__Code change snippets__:
"""
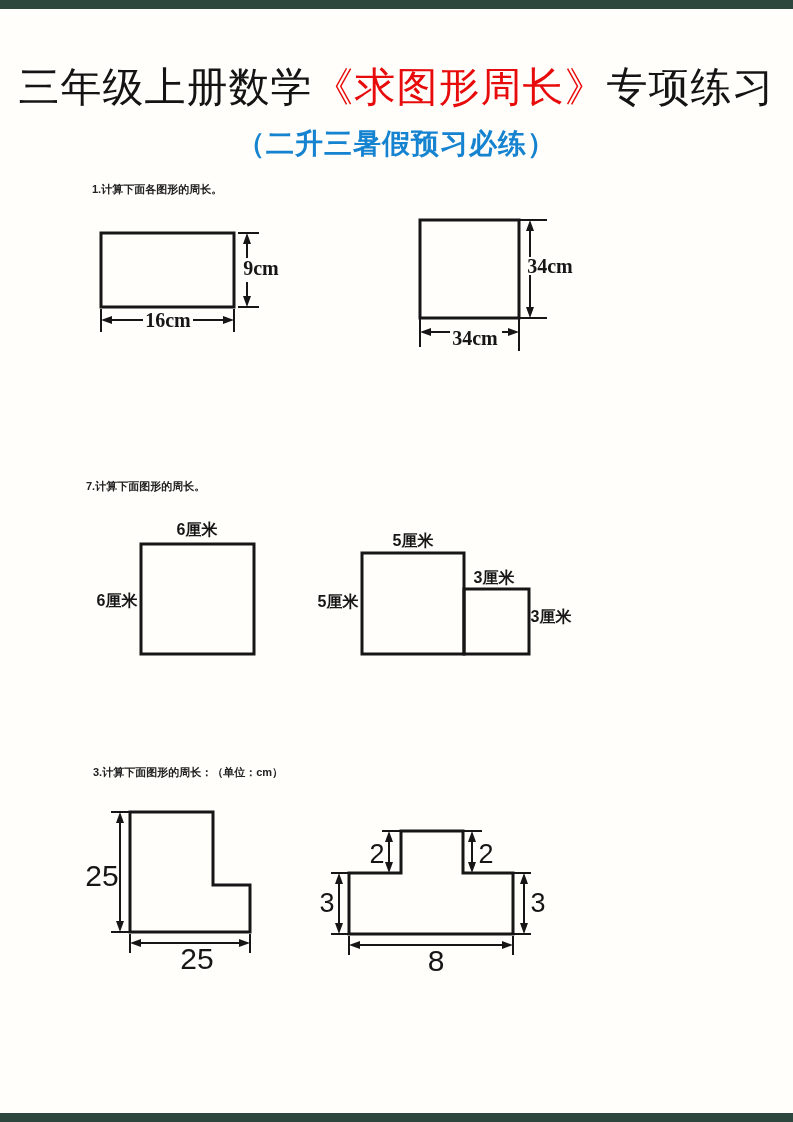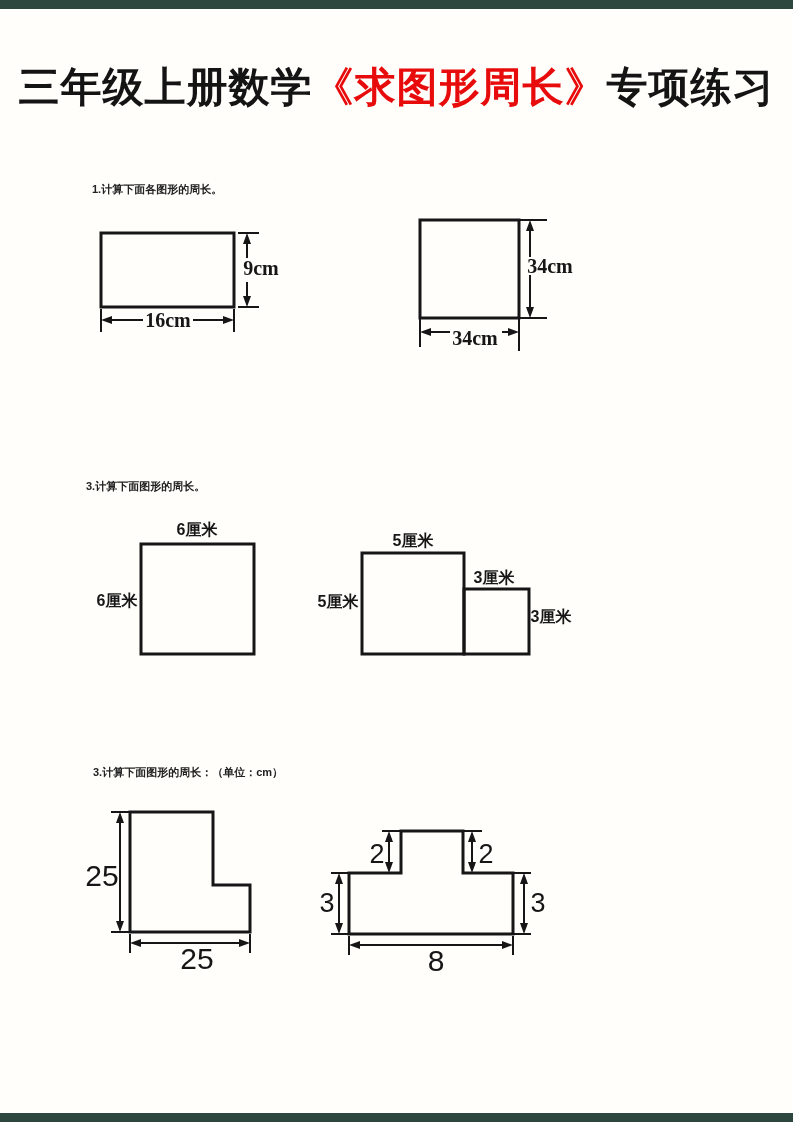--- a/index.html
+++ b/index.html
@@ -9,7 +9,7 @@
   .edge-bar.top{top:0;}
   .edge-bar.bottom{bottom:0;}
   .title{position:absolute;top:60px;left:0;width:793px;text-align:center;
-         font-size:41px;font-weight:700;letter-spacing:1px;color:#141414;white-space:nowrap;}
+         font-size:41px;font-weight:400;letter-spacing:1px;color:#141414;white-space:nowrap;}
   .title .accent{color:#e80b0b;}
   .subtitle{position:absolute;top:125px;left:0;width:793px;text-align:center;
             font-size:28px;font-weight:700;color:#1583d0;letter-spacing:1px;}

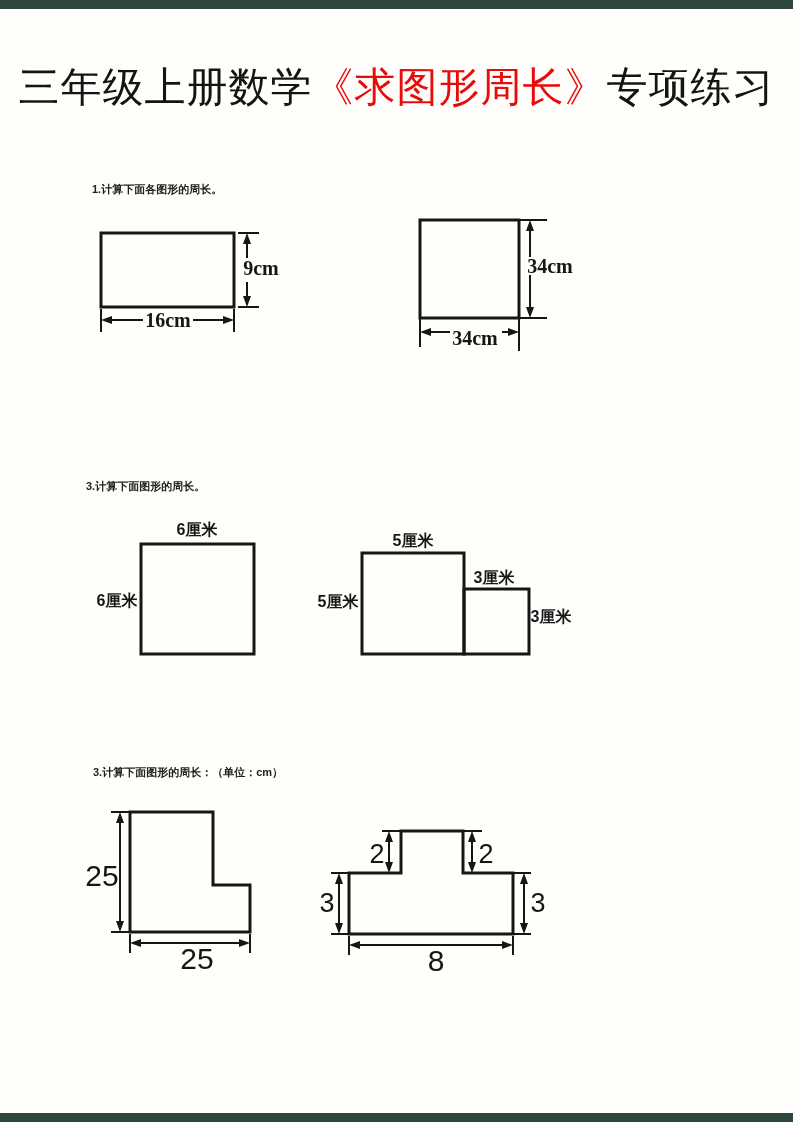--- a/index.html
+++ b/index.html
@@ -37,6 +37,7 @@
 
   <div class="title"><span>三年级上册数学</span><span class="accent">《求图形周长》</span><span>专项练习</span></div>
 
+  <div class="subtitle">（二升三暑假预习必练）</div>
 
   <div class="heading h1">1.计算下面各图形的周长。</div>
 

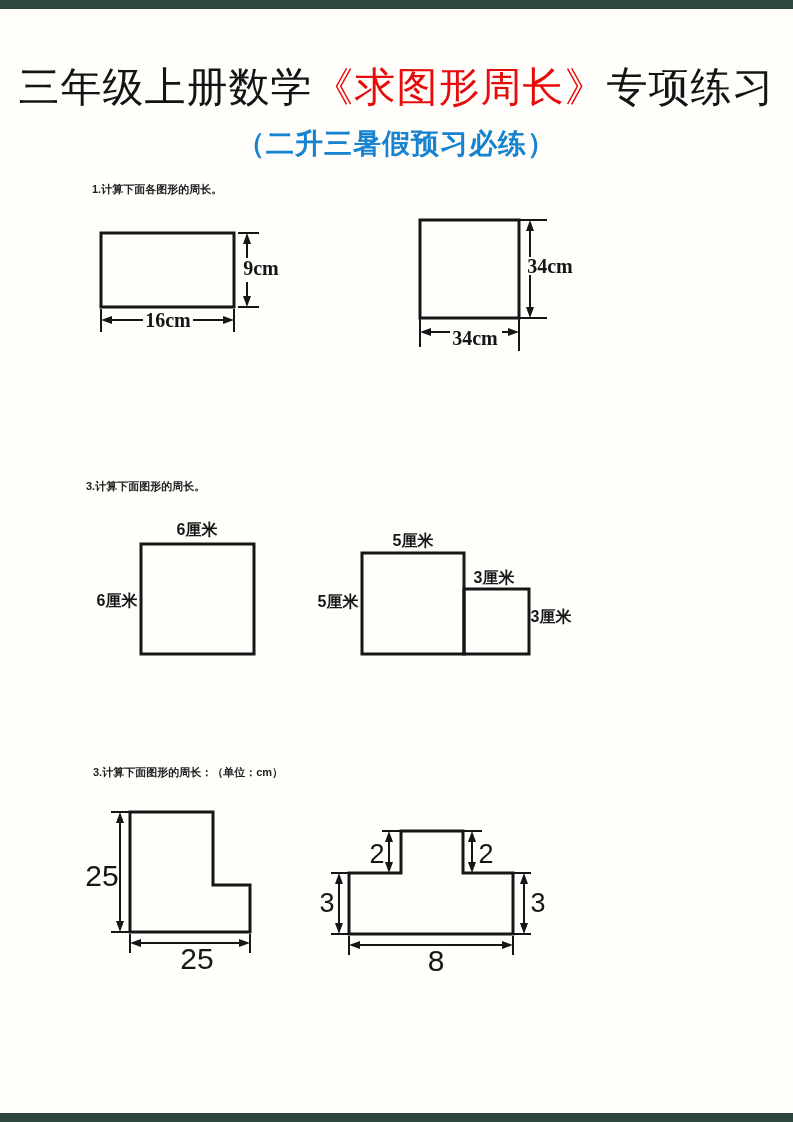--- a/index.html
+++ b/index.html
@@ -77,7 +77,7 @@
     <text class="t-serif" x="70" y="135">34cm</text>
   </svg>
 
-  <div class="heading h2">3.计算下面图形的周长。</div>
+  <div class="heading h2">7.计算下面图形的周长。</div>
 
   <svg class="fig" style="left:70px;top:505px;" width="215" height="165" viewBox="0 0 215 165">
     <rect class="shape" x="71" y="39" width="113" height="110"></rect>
"""
"""
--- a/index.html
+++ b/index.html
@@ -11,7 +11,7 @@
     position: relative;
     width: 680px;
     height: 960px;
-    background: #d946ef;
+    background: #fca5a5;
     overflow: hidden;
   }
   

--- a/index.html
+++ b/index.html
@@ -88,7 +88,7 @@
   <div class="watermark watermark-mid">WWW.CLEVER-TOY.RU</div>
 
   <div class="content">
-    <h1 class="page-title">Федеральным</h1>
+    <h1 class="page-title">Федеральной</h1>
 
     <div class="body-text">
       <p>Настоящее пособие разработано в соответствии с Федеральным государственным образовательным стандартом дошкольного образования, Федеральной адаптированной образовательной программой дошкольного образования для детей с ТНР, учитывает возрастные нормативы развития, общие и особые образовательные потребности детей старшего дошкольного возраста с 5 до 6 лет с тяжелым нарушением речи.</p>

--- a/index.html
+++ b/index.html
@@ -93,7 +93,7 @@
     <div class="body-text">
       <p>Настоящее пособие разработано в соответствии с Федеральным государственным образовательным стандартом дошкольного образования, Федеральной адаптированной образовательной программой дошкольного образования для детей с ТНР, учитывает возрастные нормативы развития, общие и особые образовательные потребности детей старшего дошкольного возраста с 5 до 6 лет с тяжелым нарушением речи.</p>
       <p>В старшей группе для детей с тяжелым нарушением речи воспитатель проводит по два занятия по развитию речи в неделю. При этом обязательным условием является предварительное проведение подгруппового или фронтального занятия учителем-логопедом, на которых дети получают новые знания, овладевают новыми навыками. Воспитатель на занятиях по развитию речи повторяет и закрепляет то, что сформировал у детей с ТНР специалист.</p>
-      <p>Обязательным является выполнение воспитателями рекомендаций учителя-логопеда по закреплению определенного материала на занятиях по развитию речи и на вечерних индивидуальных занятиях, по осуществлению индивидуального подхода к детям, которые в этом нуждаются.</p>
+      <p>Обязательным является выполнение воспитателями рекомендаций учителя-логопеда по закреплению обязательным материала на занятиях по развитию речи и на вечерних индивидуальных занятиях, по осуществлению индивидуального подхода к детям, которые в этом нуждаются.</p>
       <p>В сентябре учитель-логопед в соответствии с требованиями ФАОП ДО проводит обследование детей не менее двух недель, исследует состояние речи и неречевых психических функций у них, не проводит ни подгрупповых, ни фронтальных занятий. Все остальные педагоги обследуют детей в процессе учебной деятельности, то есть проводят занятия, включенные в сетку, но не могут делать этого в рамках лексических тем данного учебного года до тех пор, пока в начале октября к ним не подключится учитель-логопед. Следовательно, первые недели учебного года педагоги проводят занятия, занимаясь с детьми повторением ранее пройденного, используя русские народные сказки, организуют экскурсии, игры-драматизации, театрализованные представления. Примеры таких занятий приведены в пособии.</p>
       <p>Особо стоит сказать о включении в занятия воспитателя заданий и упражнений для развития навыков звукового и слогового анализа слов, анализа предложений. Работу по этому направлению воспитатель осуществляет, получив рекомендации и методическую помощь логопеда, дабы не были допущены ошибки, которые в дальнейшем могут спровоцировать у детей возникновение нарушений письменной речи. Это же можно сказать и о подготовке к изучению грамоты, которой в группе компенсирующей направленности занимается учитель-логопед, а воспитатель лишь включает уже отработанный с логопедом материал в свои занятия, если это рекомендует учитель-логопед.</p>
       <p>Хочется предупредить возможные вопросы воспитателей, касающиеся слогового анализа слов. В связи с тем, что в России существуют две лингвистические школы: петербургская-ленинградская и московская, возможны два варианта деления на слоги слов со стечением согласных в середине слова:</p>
"""
"""
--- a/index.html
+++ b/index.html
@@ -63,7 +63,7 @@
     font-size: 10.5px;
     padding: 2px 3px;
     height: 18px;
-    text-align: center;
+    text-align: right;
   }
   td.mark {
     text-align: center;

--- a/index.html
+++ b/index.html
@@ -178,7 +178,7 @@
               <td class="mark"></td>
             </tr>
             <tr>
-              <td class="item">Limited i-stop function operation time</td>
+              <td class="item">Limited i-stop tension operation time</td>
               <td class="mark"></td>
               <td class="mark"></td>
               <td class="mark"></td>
"""
__What is needed__: A bare number is the whole answer: how many lines in the entries contain "материала"?

__Response to this exercise__: 2